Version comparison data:
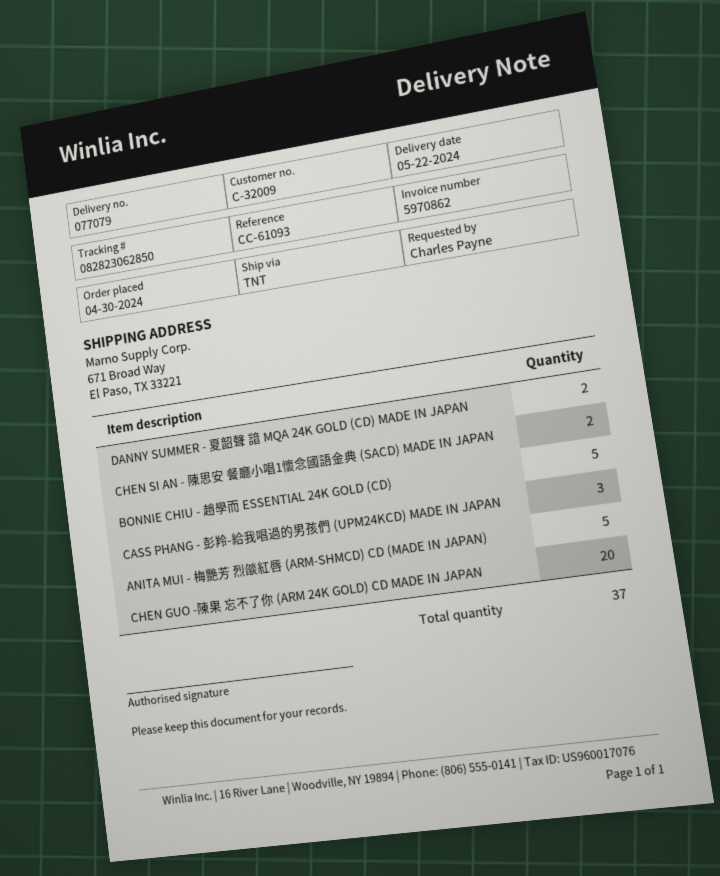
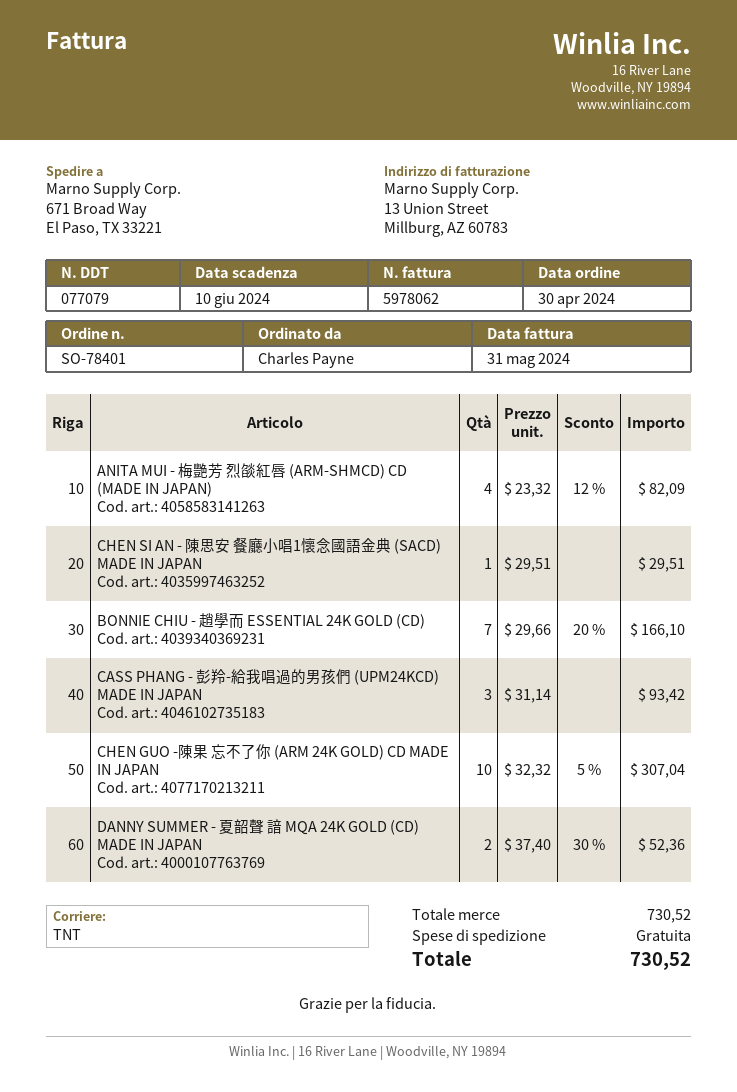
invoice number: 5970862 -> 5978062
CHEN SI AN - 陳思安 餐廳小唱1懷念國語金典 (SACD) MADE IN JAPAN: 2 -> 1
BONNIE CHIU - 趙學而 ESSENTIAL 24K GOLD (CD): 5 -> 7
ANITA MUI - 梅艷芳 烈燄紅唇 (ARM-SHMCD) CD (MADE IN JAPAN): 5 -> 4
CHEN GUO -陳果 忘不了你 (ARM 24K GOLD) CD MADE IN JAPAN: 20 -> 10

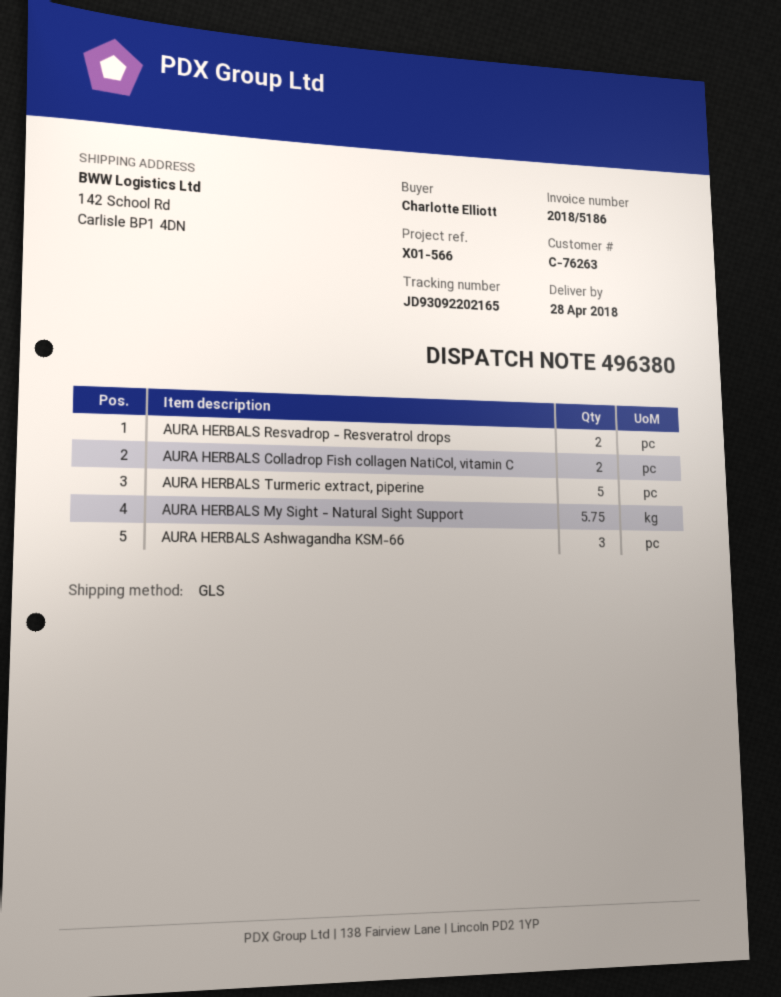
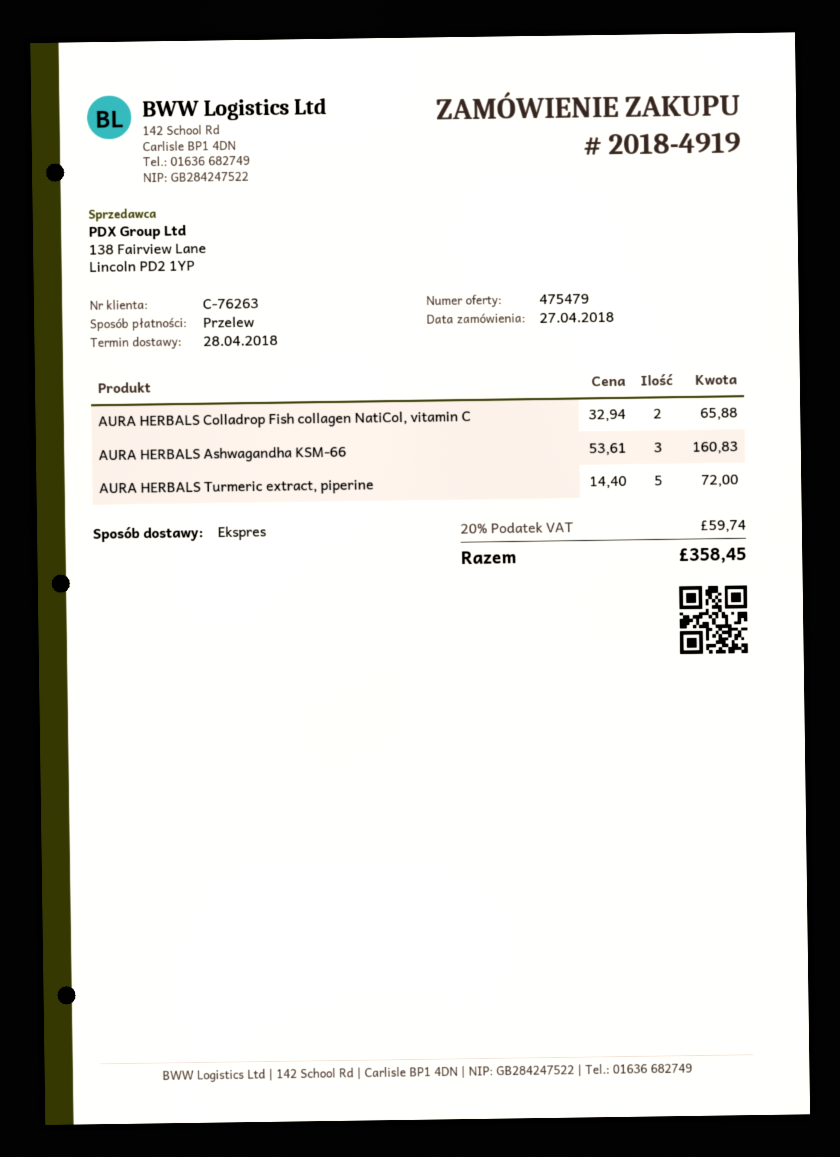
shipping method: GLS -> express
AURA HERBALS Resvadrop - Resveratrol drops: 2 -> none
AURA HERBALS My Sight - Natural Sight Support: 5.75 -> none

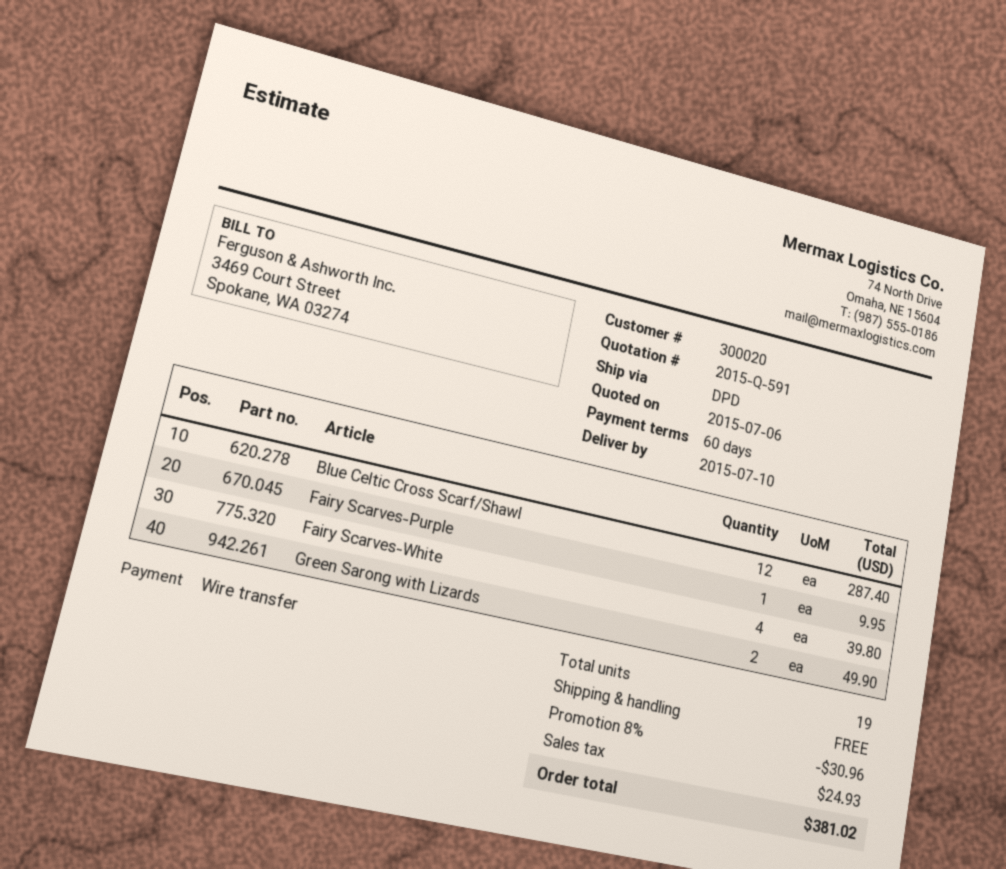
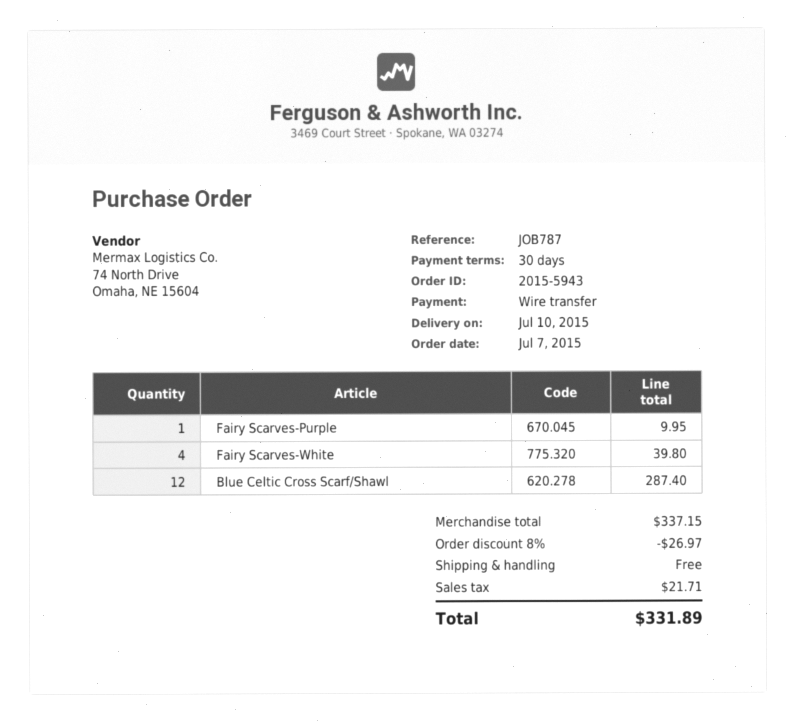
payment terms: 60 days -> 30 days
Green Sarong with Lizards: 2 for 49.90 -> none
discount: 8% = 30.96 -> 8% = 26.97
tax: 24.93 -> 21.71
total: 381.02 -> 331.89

WORK ORDER ->
Give the lines again exactly, beginning with the first line of the records above and ending with the line that contains "payment terms: 60 days -> 30 days", and include no pictures.

TASK SOLUTION ->
invoice number: 5970862 -> 5978062
CHEN SI AN - 陳思安 餐廳小唱1懷念國語金典 (SACD) MADE IN JAPAN: 2 -> 1
BONNIE CHIU - 趙學而 ESSENTIAL 24K GOLD (CD): 5 -> 7
ANITA MUI - 梅艷芳 烈燄紅唇 (ARM-SHMCD) CD (MADE IN JAPAN): 5 -> 4
CHEN GUO -陳果 忘不了你 (ARM 24K GOLD) CD MADE IN JAPAN: 20 -> 10

shipping method: GLS -> express
AURA HERBALS Resvadrop - Resveratrol drops: 2 -> none
AURA HERBALS My Sight - Natural Sight Support: 5.75 -> none

payment terms: 60 days -> 30 days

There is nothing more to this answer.